Of course, any shape she might be in now would be decidedly unattractive and quite beside the point. This was the first person Eddie had actually killed in his life, whether by accident or design. He really didn’t know how he felt about that.
There was another explosion of sound and light. It seemed that it was coming from beyond the compound wire, and that was just like as to fine with Eddie Kalish. Too much had happened. His reflexes were shot.
All he wanted to do at this point was crawl away somewhere and hide and let the world go to Hell in any way that it liked.
Thomas Marlon Drexler slapped at the inert monitors bolted onto the dash and said: “Fuck you you piece of shit!”
This was, in actual fact, the longest single string of expletives he had ever used. He had simply, somehow, never seen the point or felt the need, even in the heat of combat. He was a little surprised that he even had it in him.
The EMP from the explosion within the targets’ RV had knocked out the HumGee’s electrical systems. MIRA “herself” was probably still alive—or, at least, sentient-grade self-aware—since her housing was rated as shielded for anything up to a pony-bomb nuclear blast.
The secondary systems that would make her being alive and aware of any actual use, however, were blown.
These included the door mechanisms. Drexler had remained here, trapped, while things had exploded outside. He had attempted to work out what was happening in the junkyard compound beyond the wire, but the loss of Klieg-illumination had left him with nothing useful to see.
It was the sense of disassociation from the world that was the worst thing, he vaguely realised. MIRA might have snidely called him a robot, but the fact was that a large proportion of Thomas Marlon Drexler’s self-image resided in the fact that he considered himself, basically, a tool.
He was a part of something larger and more important than himself. He was the strong right hand—no, rather the hammer in that strong right hand—when his NeoGen masters required the application of direct force.
This was his function, and he performed it without ego or sel
f-congratulation, without compunction or remorse. Taking out the ringleaders of a labour-dispute, removing some intracorporate rival together with his wife and kids, it made no odds.
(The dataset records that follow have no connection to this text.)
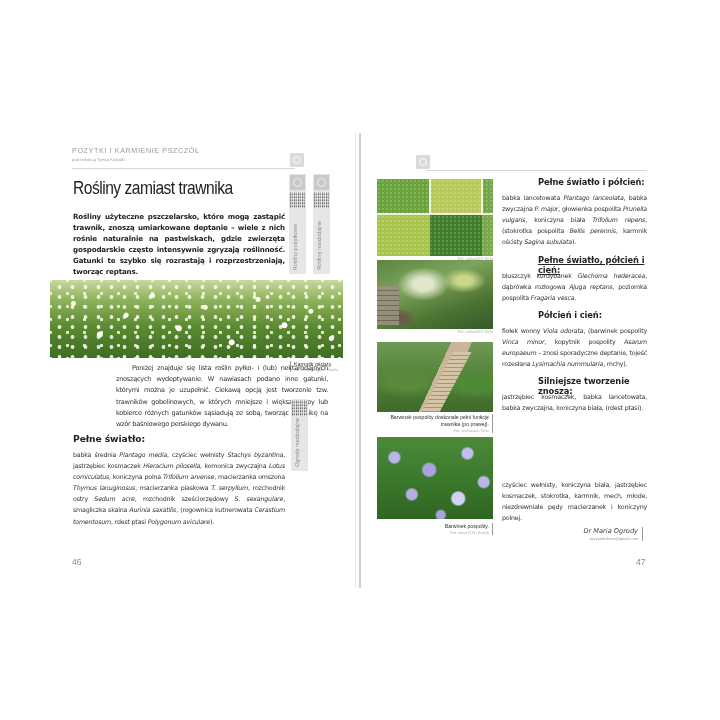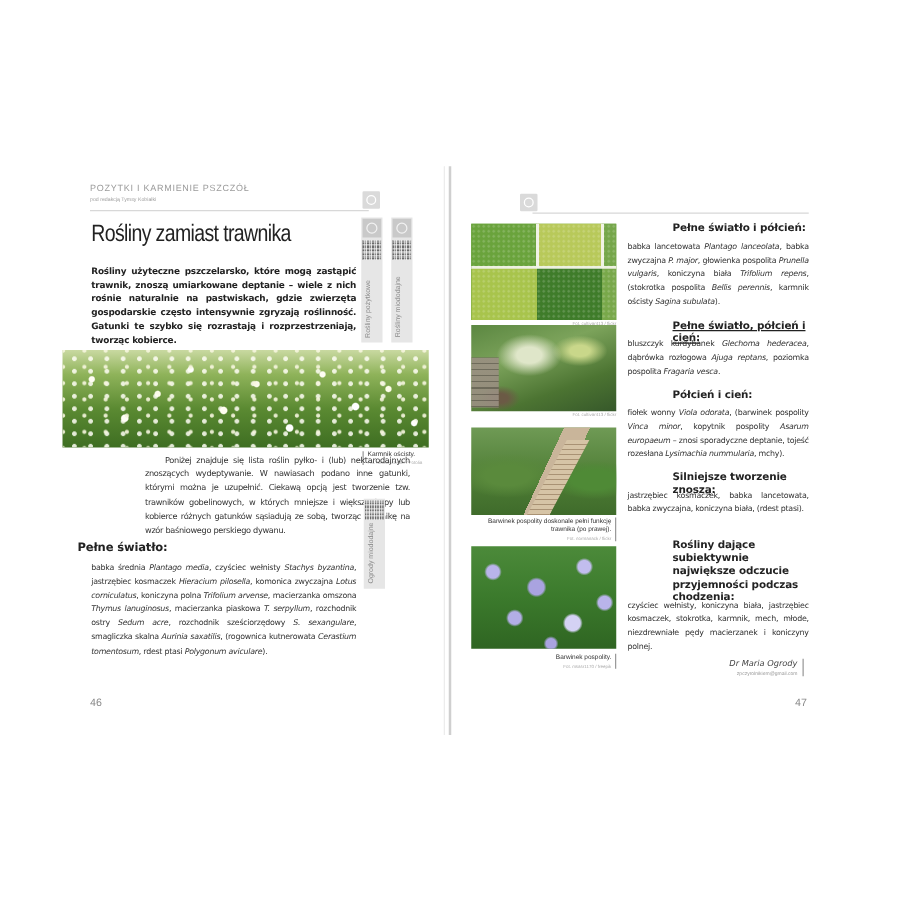"Rośliny użyteczne pszczelarsko, które" div.lead { text: kobierce -> reptans }
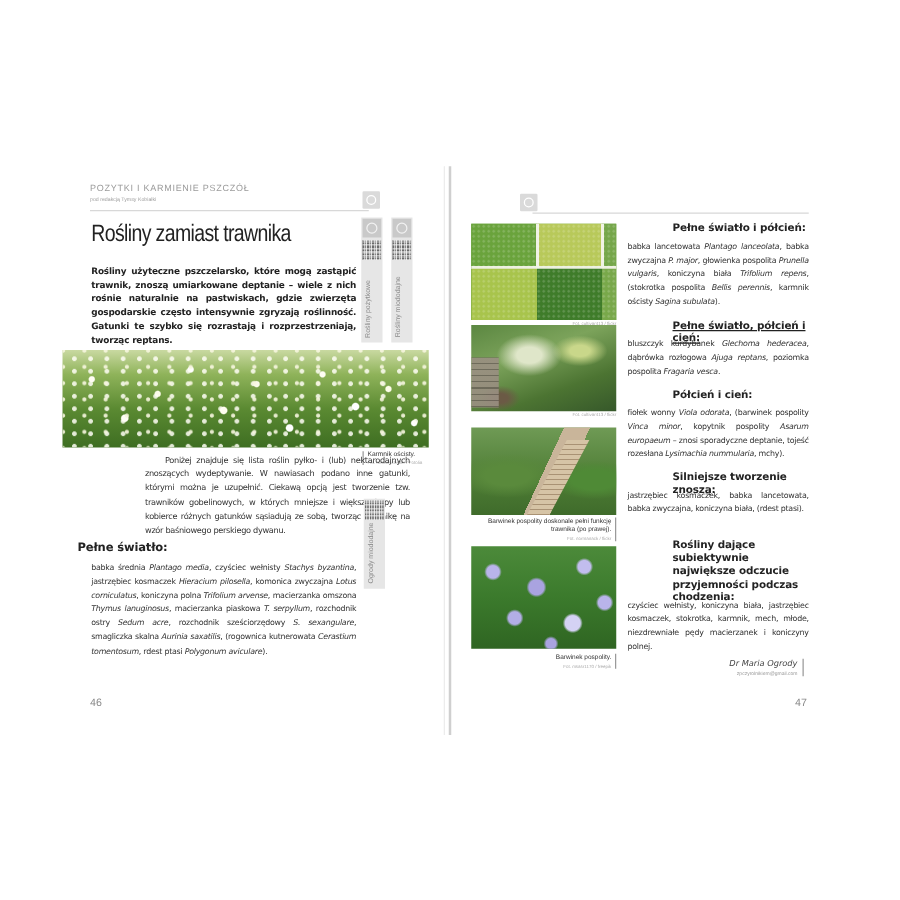"Pełne światło:" div.h2 { left: 22px -> 33px }
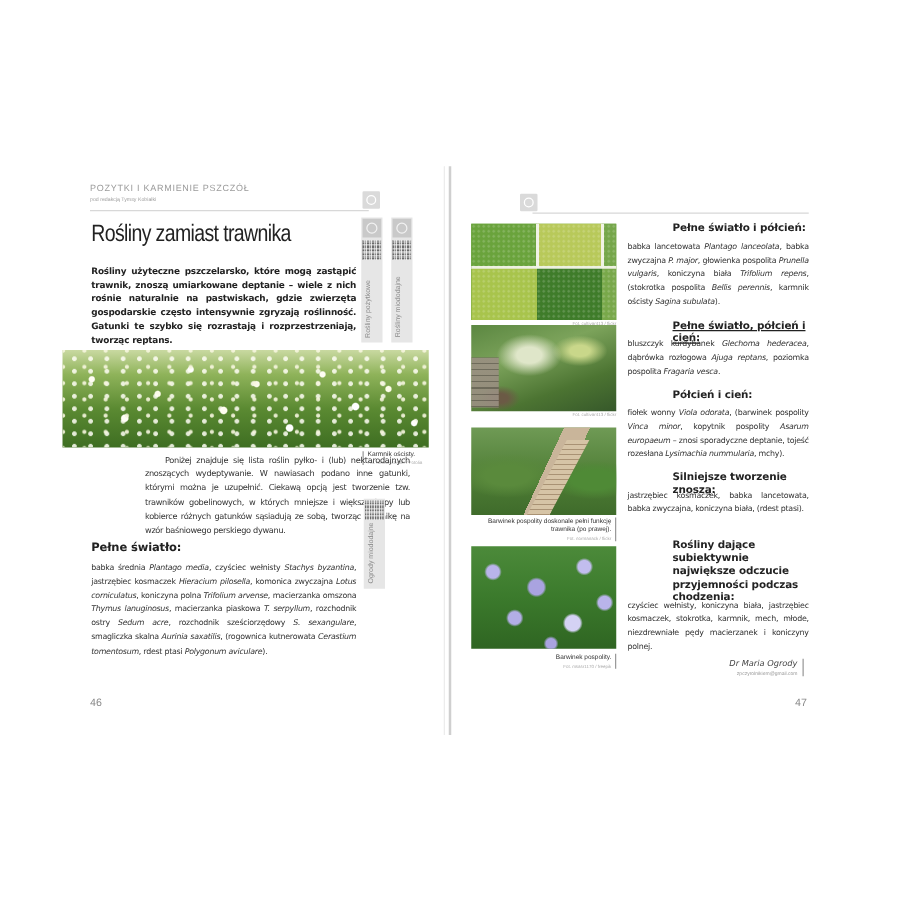"Rośliny dające subiektywnie największe" div.h2 { html: <div>Rośliny dające subiektywnie największe odczucie przyjemności podczas chodzenia:</div> -> none }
It was his function. This was the core of his being and his life.
Now he was stuck here, sealed off from the world and unable to affect it in any way. He was about as much use as a spare dick—and the sensation was maddening.
This was not, quite simply, what the world was and how it worked. It was almost enough to make him take the ten-gauge from where it was stowed under the dash and use it to just switch the world off.
Something big and heavy thumped into the HumGee outside, rocking it on its suspension and flinging Drexler forward to smack his head against the padded crash-cage which—had the electrics been working—would have ordinarily racked itself down on servos to cushion the impact.
This direct evidence of a world outside galvanised Drexler and his basic impulses took over. Now he grabbed the ten-gauge, pulling it free from its snaplocks with no thought in his head save to aim it at the HumGee’s windshield and blast his way out.
The fact that the shot would have almost certainly rebounded from the impact-tempered glass and shredded him where he sat was beside the point—the mindless need to simply act, overwhelming as it was, had burned away any last vestige of rational thought.
Thus it was that when the entire top of the HumGee split open under a claw and inhuman strength, Drexler was already in the process of bringing up the gun and unloading both barrels.
The shot tore into the thing beyond, opening up a hole within which internal organs gave off their own pale glow.
In this light—or for that matter any other—these organs looked like the insides of nothing on or of this Earth.
For a moment, the creature recoiled, eyes rolling down to regard the wound and jaw yawning open in a moment of imbecilic, even comical, puzzlement.